A $1m reward has been offered in the US for information leading to the arrest of a fugitive ex-policeman suspected of three murders.

LA Police Chief Charlie Beck said the reward, raised from private donations and other sources, marks the largest sum ever offered in Southern California in a criminal investigation.

It was posted as law enforcement agencies across the region pressed on for a fourth day in their search for the suspect, ex-LAPD officer and US Navy reservist Christopher Dorner, 33.

Chief Beck described it as the most extensive manhunt ever mounted in the Los Angeles area.

He called the spate of revenge-driven violence Mr Dorner is accused of committing "an act of domestic terrorism".

"This is a man who has targeted those who we entrust to protect the public. His actions cannot go unanswered," the police chief said.

He said investigators were making progress but he declined to elaborate, saying they presumed that if Mr Dorner is still alive, he would be following media coverage of the manhunt closely.

Los Angeles Mayor Antonio Villaraigosa added, "Our dedication to catching this killer remains steadfast, our confidence in bringing him to justice remains unshaken."

The search for Mr Dorner has been focused in the snow-covered San Bernardino Mountains northeast of Los Angeles since a pickup truck belonging to him was found abandoned and burning near the popular ski resort community of Big Bear Lake on Thursday.

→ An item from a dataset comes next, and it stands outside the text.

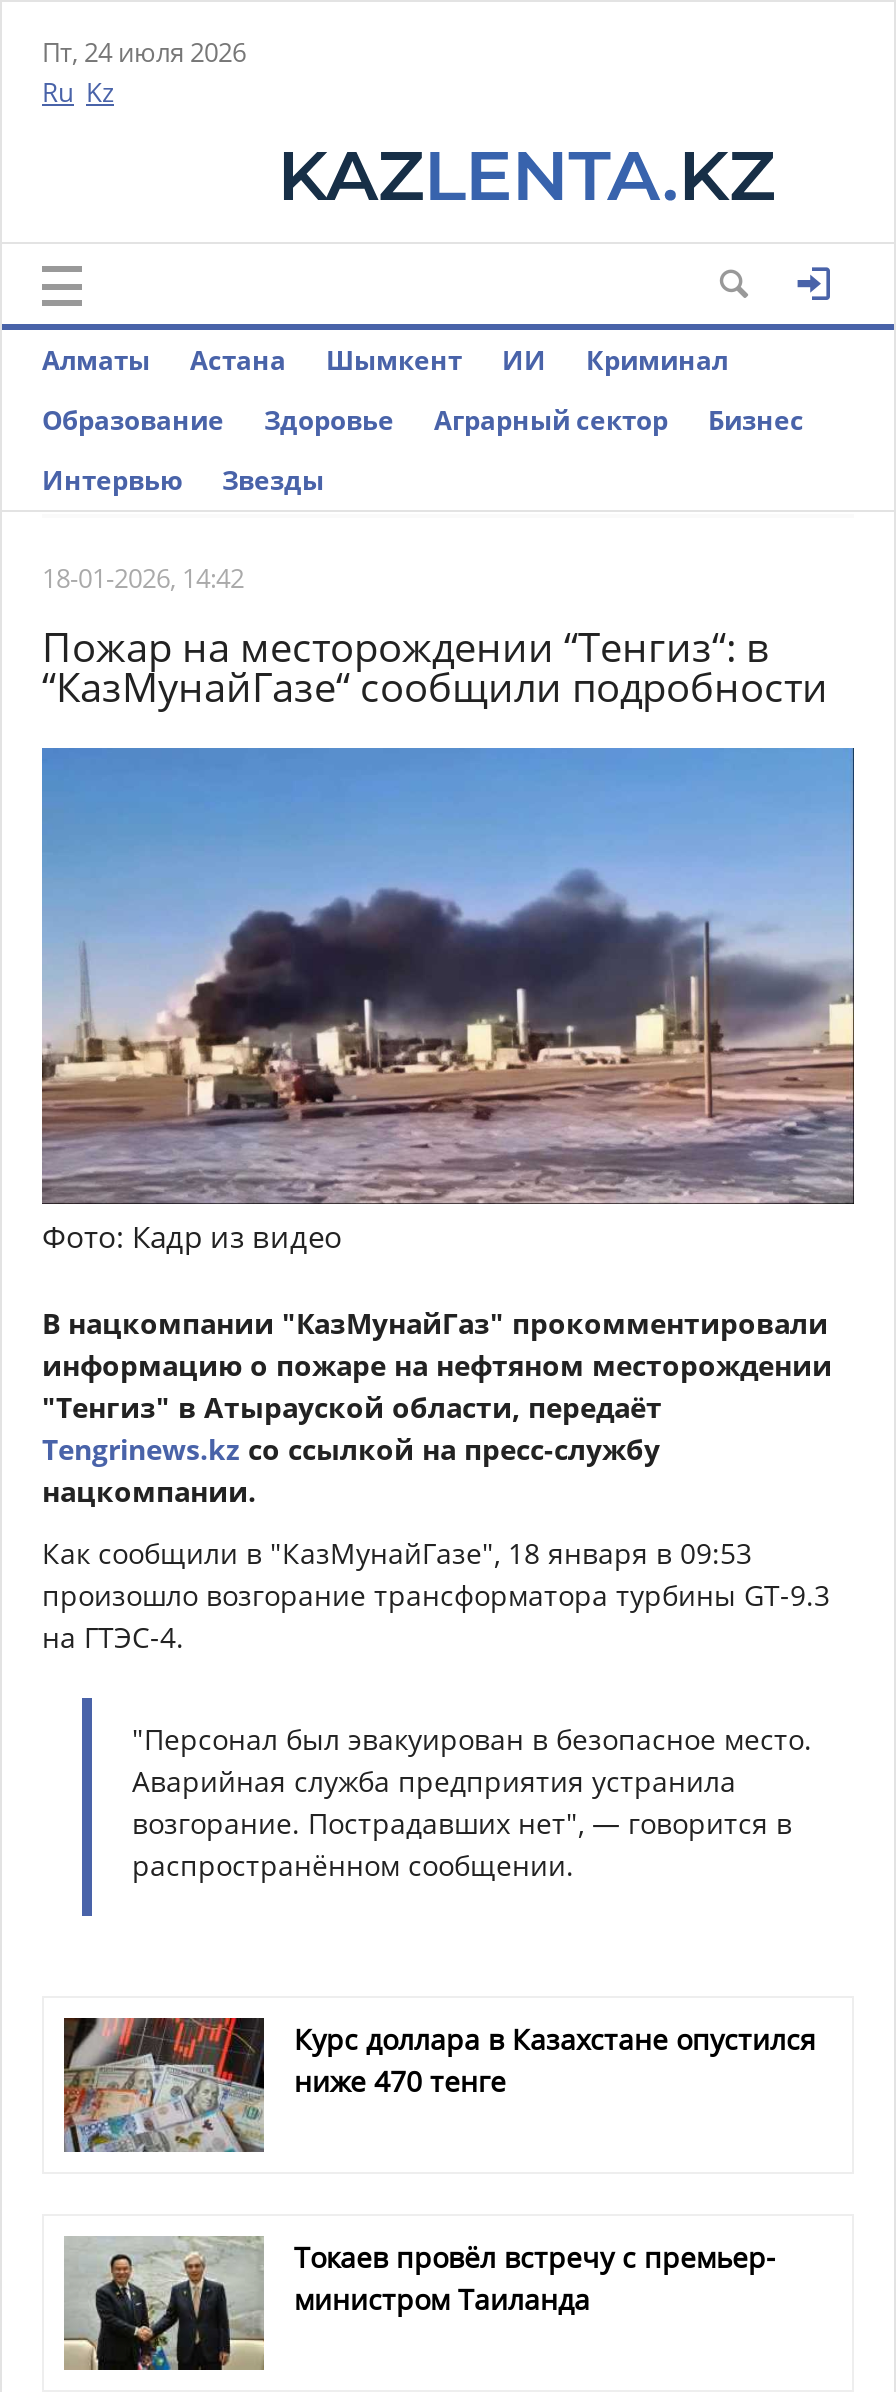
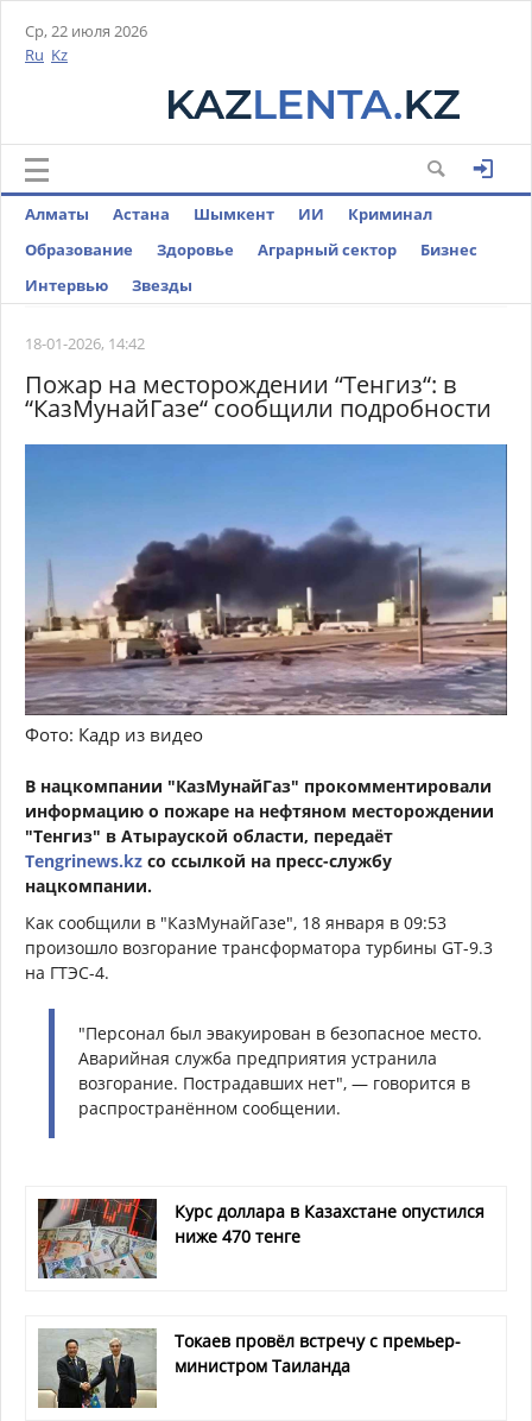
[42,34,246,70] Пт, 24 июля 2026 -> [25,20,147,42] Ср, 22 июля 2026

Police throughout the region have also chased down numerous unconfirmed sightings and dead-end leads.

One of the latest of those, prompted by calls from two individuals reporting they had seen someone resembling Mr Dorner, led police yesterday to a hardware store in LA's San Fernando Valley community of Northridge.

The store was evacuated and searched, but no evidence of  Mr Dorner's presence was uncovered, police said.

His last encounters with authorities came on Thursday in two Riverside County towns east of LA, police said.

He is accused of exchanging gunfire with a pair of police officers in Corona, injuring one, and later ambushing two policemen at a stoplight in Riverside. One of those officers was killed, the other wounded.

A rambling manifesto posted on Mr Dorner's Facebook page last week claimed he was wrongly terminated from the LAPD in September 2008 and vowed to seek revenge by unleashing "unconventional and asymmetrical warfare" on police officers and their families.

He was also named as a suspect in the killings of a campus security officer and his fiancée, the daughter of a retired Los Angeles police captain blamed in Mr Dorner's manifesto for his dismissal.

The couple, Keith Lawrence, 27, and Monica Quan, 28, were found shot dead last Sunday in their car on the top level of a parking structure in the city of Irvine, south of Los Angeles.

Mr Dorner had ended his military service two days earlier, but the Navy has not disclosed the circumstances of his discharge.